Nursing and healthcare in the United States are at a crossroads.

A broad view of the issues at hand are required in order to address the future of the nursing profession, the American healthcare system and an aging population. Questions regarding the potential existence of a nursing shortage, the number of nurses and nurse educators poised to retire, and the lack of hospital-based employment for new nurses are just some of the conundrums facing us at this juncture.

One thing is for certain — the conversations we are having all point to the fact that changes are afoot, and an expansive 10,000-foot view is desperately needed.

Is there a shortage?

Questions about the nursing shortage or lack thereof abound, as do predictions regarding how many nurses we currently need and how many will be required in the decades to come. These often-confusing and heated conversations occur daily in boardrooms, break rooms, ORs and nursing stations across the country.

Whether we have an actual nursing shortage is open to debate, and this debate may continue to rage within the profession, the blogosphere, and the wider healthcare community until such time as there is a modicum of agreement about the subject.

Actual shortage or not, the American Nurses Association stated clearly in a recent article on their website that we will need to produce 1.1 million nurses between 2014 and 2022. And in terms of a 10,000-foot view, I think the ANA is on the right side of this conversation.

What about the new nurses?

In a recent MultiBriefs article, I pointed out the fact that many newer nurses cannot find entry-level med-surg positions, even as most employers outside of the hospital setting require one to two years of med-surg experience.

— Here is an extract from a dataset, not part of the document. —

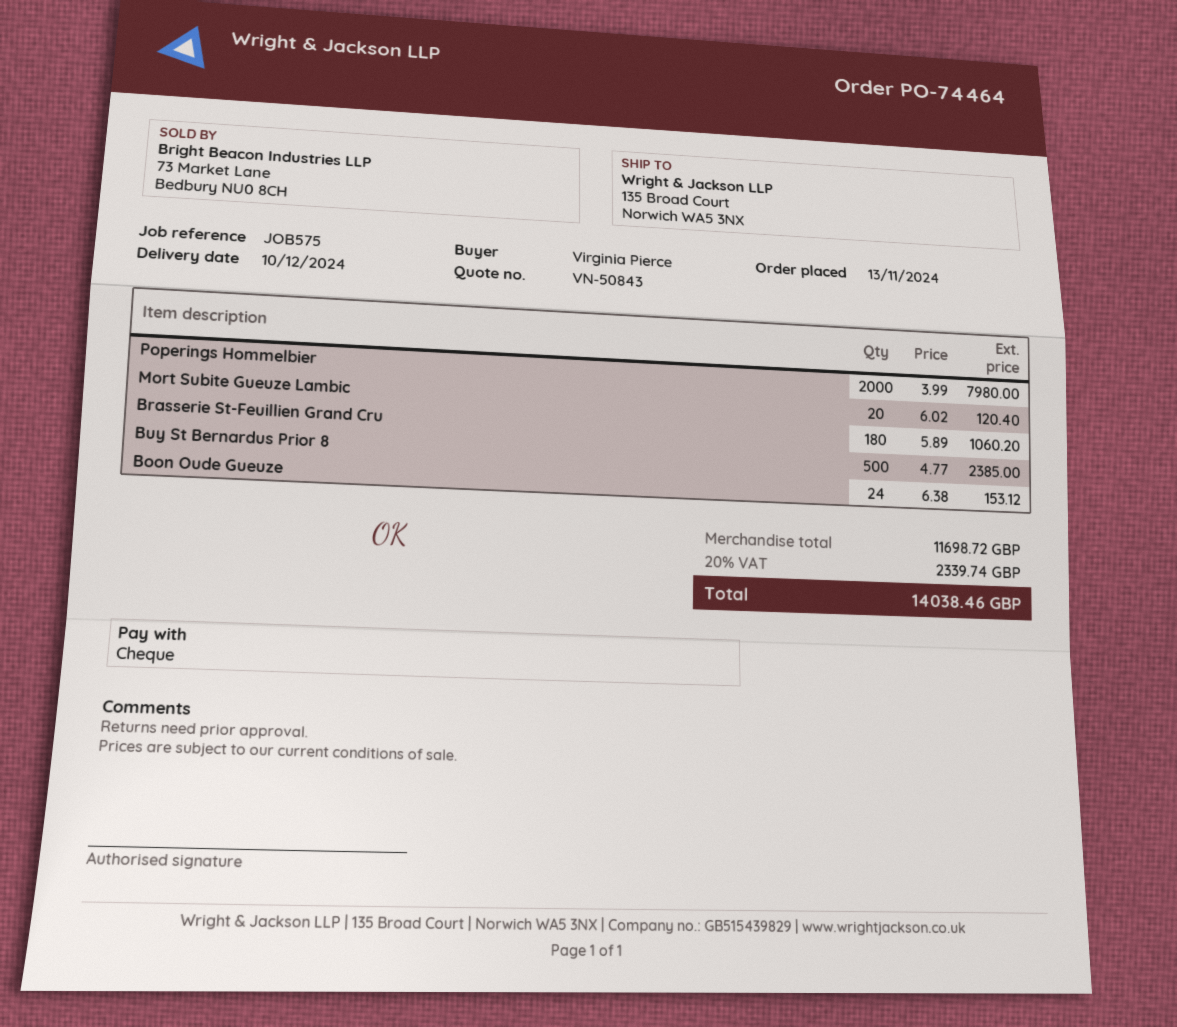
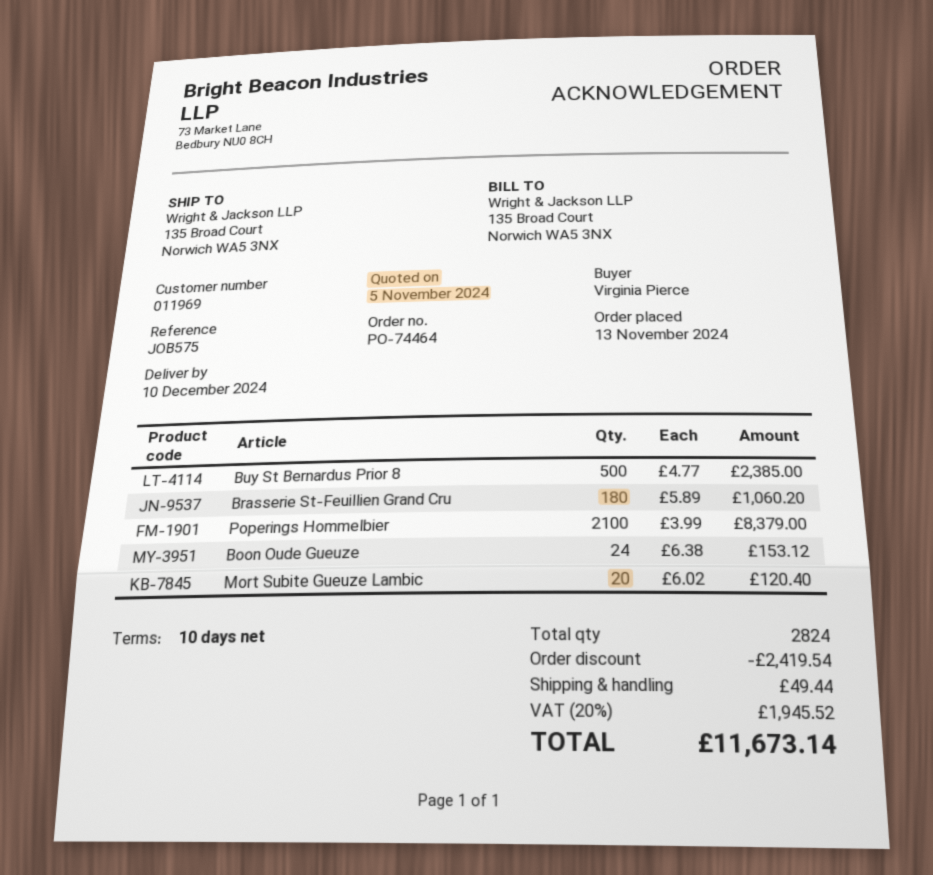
Poperings Hommelbier: 2000 x 3.99 = 7980.00 -> 2100 x 3.99 = 8379.00
discount: none -> 2419.54
shipping: none -> 49.44
tax: 20% = 2339.74 -> 20% = 1945.52
total: 14038.46 -> 11673.14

New nurses require mentoring and opportunities to find their "sea legs" in their new career. Concurrently, there is no question that our need for these nurses to serve our aging population will increase in the years to come. Thus, an intelligent response to new graduates' difficulty in finding appropriate employment is a cause for concern and action, as well as a relaxation of "old world" requirements of med-surg experience.

To add fuel to this fire, a recent study published by Policy, Politics and Nursing Practice states that turnover rates for new nurses are extremely high, with 1 in 5 new nurses leaving their first job within a year of hire. Further study delving into the reason for such turnover rates would be helpful, especially if new nurses cite bullying, intimidation, low salaries or inadequate staffing or training as reasons for taking their leave.

Take aging into account

We can safely assume that the nursing workforce is a microcosm of the wider society, with nurses aging and retiring at roughly the same rate as the general population.

Many of us in the profession have elucidated that the recent economic downturn has led some older nurses to delay retirement, but we can still count on a certain number leaving the workforce each year. The ANA has indeed estimated that 1 in 5 nurses may be retiring in the near future. If that holds true, the profession will most certainly need a shot in the arm in terms of new recruits.

Meanwhile, the savvy (and generally economically comfortable) baby boomers will continue to demand increased quality, quantity, breadth and depth of healthcare services, and it is the industry's job to meet that demand.

Aging is impacting nursing and healthcare on all fronts, and it behooves us to read the writing on the wall.

Recruiting educators

The ANA is extremely direct in its call for increased recruitment of nursing educators, especially since a plethora of nurse educators are over 50 and likely to retire in the years to come. But with lower salaries and an inadequate number of clinical training sites, the incentives to leave clinical practice in order to enter the world of nursing academia are few and far between.

Perhaps it is time for key institutions to more thoughtfully and rigorously contribute to the conversation about the growing need for nurses. These conversations should closely consider how those nurses will be educated and provided with mentorship that will prepare them for the needs of a rapidly aging population.

A bird's eye view

A bird's eye view is indeed useful in this situation, and if more key stakeholders were to adopt the "10,000-foot view" position, we might more easily come together to resolve some of the issues facing the nursing profession and the healthcare system.

Truly, many factors contribute to the calculus of the current healthcare/nursing environment, and many voices and resources will be needed to move us collectively forward in a positive, coherent direction.